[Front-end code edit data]
━━━━━━━━━━

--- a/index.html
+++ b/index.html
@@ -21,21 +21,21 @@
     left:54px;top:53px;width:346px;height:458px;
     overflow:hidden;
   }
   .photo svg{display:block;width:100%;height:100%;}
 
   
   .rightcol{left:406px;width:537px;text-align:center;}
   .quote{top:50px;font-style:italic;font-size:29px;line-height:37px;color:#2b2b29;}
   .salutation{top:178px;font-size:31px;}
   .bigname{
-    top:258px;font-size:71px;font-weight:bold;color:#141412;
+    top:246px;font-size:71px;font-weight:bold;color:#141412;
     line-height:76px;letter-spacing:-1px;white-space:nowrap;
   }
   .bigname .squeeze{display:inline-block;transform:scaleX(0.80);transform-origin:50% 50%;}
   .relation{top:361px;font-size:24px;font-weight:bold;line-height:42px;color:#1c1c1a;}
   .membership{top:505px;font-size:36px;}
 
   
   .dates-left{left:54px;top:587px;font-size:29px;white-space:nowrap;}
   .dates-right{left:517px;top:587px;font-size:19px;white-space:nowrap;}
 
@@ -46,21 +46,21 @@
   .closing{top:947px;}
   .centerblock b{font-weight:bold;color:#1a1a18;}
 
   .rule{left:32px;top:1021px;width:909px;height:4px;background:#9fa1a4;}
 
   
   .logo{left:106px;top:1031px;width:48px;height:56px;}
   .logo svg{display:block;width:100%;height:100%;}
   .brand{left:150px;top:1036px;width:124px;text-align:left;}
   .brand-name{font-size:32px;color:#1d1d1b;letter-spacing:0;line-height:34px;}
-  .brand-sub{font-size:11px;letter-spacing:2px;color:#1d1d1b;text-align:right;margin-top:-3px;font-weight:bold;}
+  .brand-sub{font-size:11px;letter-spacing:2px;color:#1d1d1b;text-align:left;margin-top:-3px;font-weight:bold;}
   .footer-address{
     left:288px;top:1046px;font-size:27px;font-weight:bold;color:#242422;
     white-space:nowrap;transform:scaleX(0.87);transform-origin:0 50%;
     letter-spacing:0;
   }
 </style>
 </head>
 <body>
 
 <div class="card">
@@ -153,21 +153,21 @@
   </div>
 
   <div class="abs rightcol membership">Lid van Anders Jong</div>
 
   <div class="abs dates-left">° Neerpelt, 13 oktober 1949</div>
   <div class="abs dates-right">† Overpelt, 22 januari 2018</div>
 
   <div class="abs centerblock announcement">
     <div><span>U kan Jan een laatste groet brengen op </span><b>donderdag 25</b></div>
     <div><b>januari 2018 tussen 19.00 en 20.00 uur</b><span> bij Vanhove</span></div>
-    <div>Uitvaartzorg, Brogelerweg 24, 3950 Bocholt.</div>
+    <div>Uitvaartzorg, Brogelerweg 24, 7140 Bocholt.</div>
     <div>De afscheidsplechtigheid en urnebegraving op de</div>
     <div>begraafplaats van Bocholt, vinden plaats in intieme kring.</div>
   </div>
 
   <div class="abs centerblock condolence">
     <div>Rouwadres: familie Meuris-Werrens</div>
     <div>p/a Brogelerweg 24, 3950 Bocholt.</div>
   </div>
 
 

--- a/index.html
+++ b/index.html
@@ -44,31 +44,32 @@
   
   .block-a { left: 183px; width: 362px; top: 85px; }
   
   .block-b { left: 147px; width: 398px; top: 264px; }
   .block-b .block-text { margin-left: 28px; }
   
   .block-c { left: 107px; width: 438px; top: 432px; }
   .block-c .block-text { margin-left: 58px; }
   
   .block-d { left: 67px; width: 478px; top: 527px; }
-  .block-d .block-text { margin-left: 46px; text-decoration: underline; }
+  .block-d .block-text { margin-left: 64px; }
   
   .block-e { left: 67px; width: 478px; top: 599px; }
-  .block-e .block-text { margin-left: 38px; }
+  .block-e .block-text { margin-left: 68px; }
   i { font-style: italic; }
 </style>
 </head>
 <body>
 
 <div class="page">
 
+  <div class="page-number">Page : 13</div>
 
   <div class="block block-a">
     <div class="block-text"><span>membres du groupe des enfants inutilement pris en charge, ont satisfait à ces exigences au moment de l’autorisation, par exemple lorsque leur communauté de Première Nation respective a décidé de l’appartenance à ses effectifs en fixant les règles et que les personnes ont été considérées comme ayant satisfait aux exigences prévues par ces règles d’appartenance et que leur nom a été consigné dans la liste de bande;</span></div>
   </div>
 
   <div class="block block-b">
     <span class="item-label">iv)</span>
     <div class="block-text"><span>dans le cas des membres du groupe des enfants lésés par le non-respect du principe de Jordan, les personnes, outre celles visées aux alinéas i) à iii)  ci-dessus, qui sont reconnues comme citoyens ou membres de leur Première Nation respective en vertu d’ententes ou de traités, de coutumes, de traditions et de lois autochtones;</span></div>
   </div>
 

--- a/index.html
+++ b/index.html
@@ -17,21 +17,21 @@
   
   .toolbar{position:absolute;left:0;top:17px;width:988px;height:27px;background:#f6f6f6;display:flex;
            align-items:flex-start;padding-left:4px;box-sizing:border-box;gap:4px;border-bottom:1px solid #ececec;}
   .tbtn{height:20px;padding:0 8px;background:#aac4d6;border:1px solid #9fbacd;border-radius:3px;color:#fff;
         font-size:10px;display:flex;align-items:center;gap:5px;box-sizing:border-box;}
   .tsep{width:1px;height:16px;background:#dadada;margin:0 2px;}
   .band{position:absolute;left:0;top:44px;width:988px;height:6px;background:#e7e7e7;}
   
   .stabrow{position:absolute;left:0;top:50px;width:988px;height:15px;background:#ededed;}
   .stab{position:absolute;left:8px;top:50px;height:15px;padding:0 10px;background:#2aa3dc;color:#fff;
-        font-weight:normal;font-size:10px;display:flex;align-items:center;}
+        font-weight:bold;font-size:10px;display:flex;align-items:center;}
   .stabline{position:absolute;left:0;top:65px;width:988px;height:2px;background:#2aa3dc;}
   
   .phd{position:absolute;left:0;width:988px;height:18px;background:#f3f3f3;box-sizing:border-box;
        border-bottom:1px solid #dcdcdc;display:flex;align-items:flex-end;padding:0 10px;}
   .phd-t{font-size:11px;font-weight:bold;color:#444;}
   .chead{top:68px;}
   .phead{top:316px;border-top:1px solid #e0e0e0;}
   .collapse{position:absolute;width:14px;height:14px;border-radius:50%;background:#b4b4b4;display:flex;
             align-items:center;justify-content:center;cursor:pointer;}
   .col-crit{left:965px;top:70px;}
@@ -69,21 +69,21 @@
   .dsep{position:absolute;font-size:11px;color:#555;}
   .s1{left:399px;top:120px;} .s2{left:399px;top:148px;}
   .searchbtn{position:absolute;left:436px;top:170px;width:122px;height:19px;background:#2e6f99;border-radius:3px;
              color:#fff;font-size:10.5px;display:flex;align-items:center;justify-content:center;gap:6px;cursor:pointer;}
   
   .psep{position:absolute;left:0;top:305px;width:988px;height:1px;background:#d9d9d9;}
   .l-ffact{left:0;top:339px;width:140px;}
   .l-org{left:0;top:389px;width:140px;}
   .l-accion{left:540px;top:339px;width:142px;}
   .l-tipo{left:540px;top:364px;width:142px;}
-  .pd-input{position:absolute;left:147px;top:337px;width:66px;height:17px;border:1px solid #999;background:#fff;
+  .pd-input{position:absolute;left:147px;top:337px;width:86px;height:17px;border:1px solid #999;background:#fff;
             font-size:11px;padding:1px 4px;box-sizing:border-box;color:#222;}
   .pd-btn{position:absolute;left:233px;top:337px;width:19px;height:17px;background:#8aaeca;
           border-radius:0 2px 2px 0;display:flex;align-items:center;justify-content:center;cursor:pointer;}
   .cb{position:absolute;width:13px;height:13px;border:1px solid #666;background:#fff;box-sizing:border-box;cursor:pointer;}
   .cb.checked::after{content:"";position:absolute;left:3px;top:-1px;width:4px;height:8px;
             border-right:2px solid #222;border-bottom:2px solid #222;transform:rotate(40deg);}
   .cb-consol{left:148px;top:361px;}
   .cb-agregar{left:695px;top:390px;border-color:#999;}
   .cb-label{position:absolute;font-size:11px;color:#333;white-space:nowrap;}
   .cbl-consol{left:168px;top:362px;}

━━━━━━━━━━

**What the task asks**
Copy here each line of the preceding records with "display" in it.

**Answer to this problem**
   .photo svg{display:block;width:100%;height:100%;}
   .bigname .squeeze{display:inline-block;transform:scaleX(0.80);transform-origin:50% 50%;}
   .logo svg{display:block;width:100%;height:100%;}
   .toolbar{position:absolute;left:0;top:17px;width:988px;height:27px;background:#f6f6f6;display:flex;
         font-size:10px;display:flex;align-items:center;gap:5px;box-sizing:border-box;}
-        font-weight:normal;font-size:10px;display:flex;align-items:center;}
+        font-weight:bold;font-size:10px;display:flex;align-items:center;}
        border-bottom:1px solid #dcdcdc;display:flex;align-items:flex-end;padding:0 10px;}
   .collapse{position:absolute;width:14px;height:14px;border-radius:50%;background:#b4b4b4;display:flex;
              color:#fff;font-size:10.5px;display:flex;align-items:center;justify-content:center;gap:6px;cursor:pointer;}
           border-radius:0 2px 2px 0;display:flex;align-items:center;justify-content:center;cursor:pointer;}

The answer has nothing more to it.